Task details:
Which of the lines below contain the string "that"? Copy each one.

Recorded information:

● ● ● ● ● ● ●

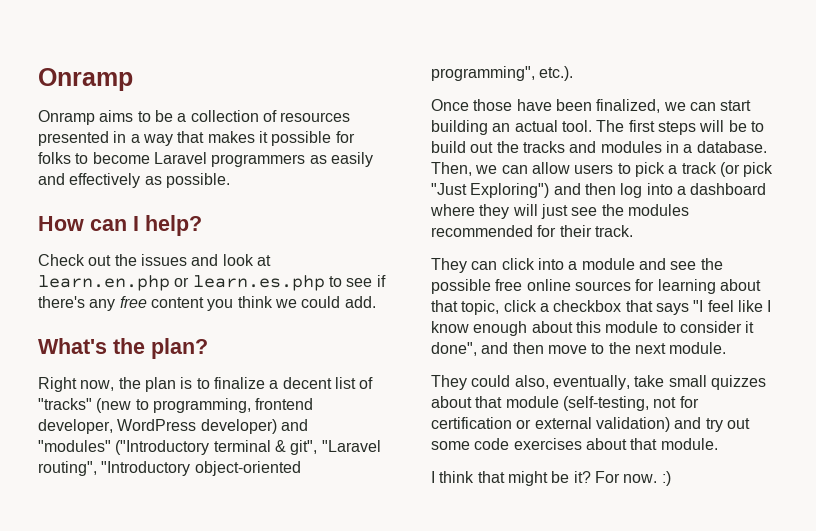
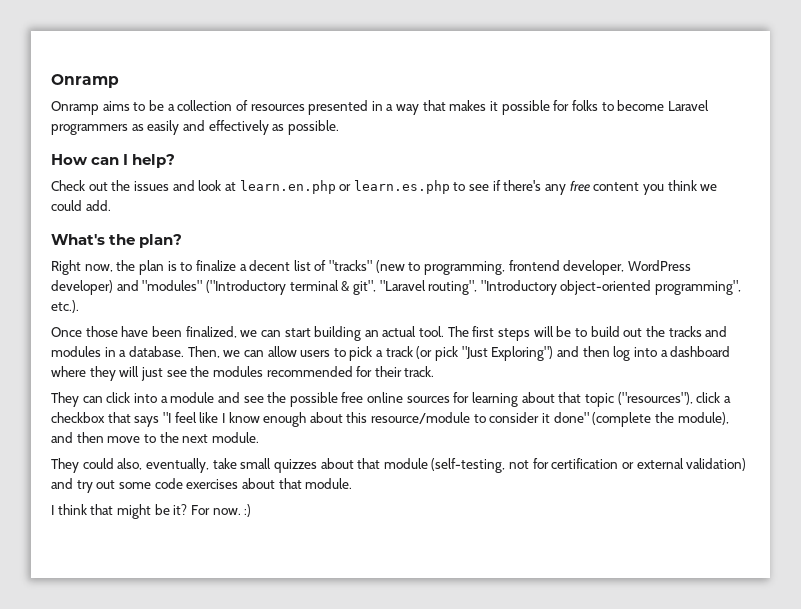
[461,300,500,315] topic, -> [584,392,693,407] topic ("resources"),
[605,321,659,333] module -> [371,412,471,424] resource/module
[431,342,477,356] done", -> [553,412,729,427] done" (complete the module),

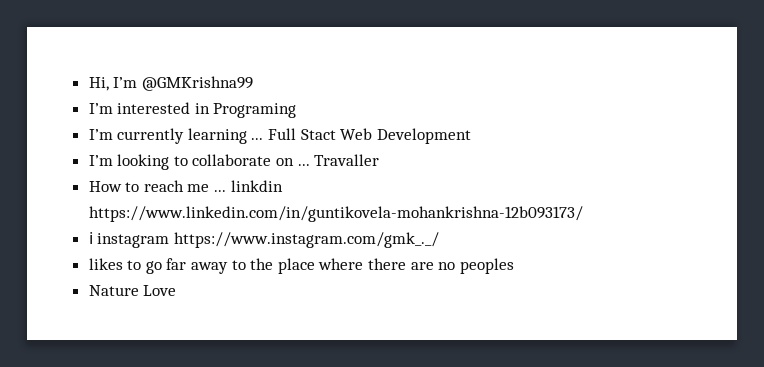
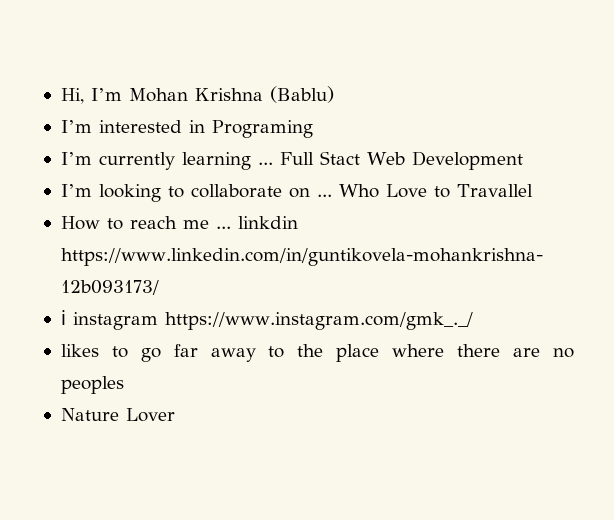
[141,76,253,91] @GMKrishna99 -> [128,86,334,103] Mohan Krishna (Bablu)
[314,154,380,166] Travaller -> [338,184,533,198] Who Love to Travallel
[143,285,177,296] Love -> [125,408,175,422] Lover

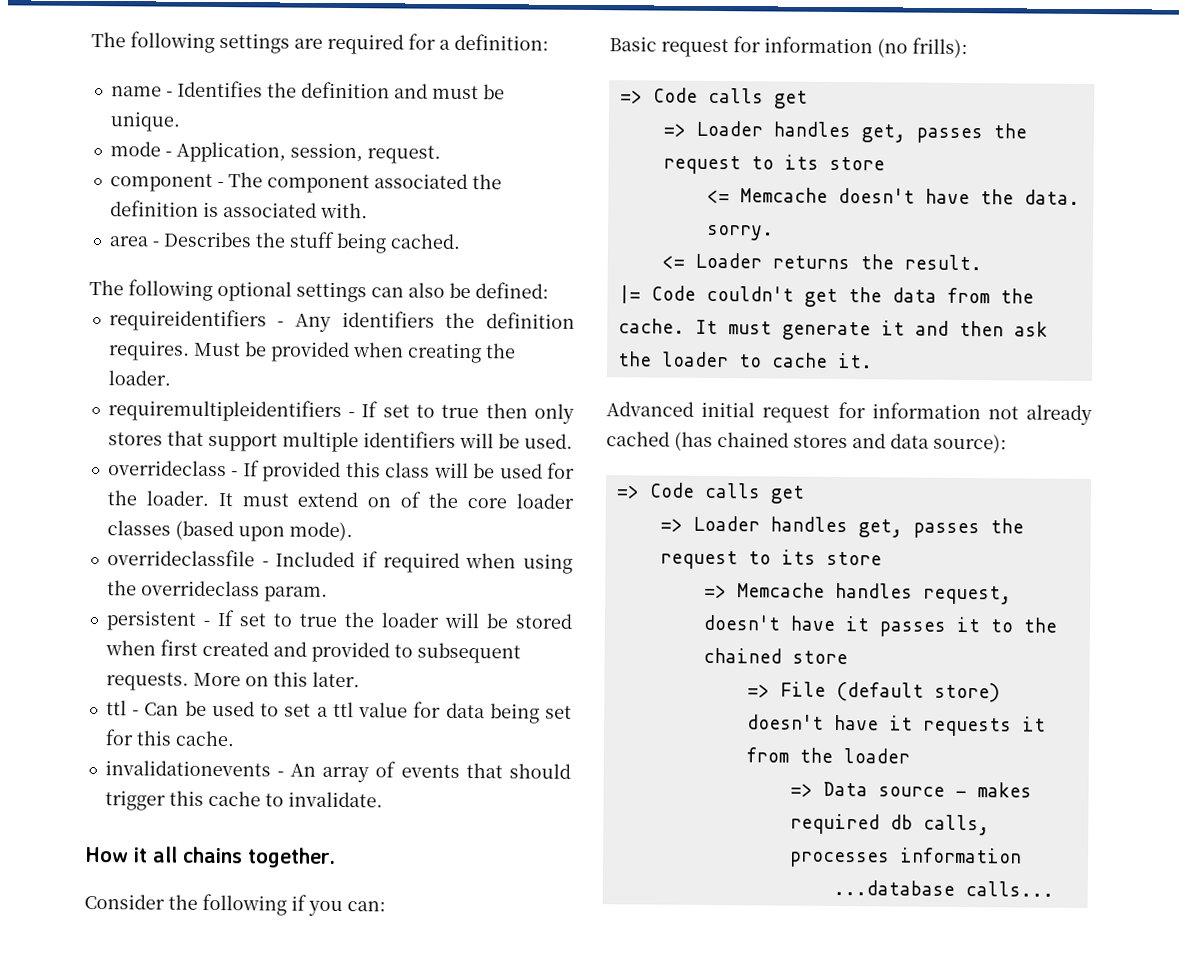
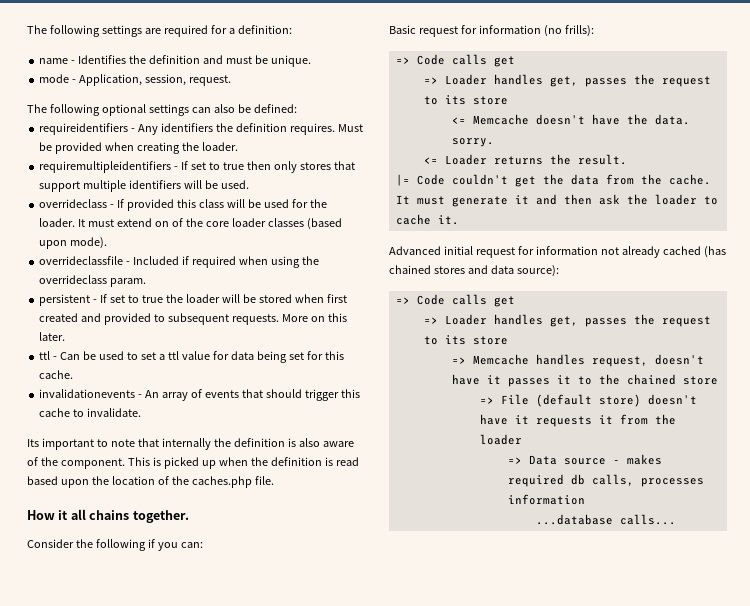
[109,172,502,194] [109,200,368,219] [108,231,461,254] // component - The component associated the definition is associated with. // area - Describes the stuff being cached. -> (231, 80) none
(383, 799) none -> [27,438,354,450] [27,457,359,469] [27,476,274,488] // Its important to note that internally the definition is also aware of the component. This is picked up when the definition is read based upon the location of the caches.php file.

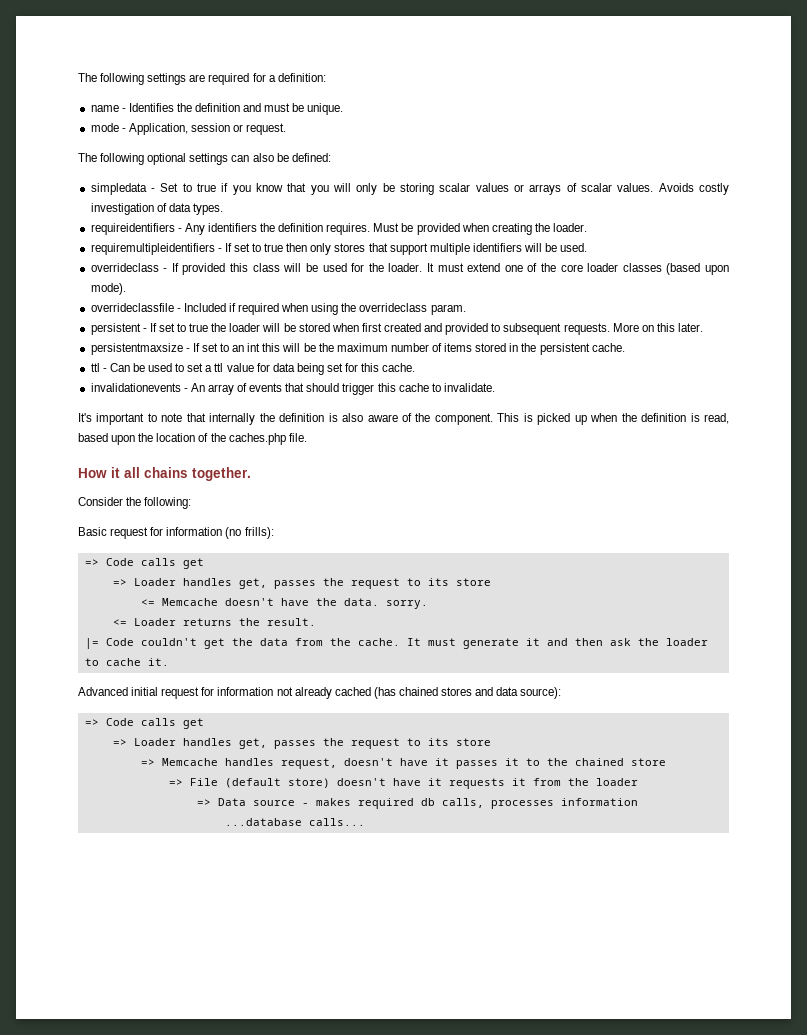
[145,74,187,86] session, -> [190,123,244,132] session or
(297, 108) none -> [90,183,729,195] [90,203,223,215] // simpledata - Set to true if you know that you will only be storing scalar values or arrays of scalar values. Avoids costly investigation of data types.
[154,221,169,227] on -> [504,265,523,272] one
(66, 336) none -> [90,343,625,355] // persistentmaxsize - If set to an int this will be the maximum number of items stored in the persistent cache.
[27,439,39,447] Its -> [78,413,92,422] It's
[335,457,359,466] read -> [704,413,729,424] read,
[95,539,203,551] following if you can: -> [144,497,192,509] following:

● ● ● ● ● ● ●

Answer below:
(383, 799) none -> [27,438,354,450] [27,457,359,469] [27,476,274,488] // Its important to note that internally the definition is also aware of the component. This is picked up when the definition is read based upon the location of the caches.php file.
(297, 108) none -> [90,183,729,195] [90,203,223,215] // simpledata - Set to true if you know that you will only be storing scalar values or arrays of scalar values. Avoids costly investigation of data types.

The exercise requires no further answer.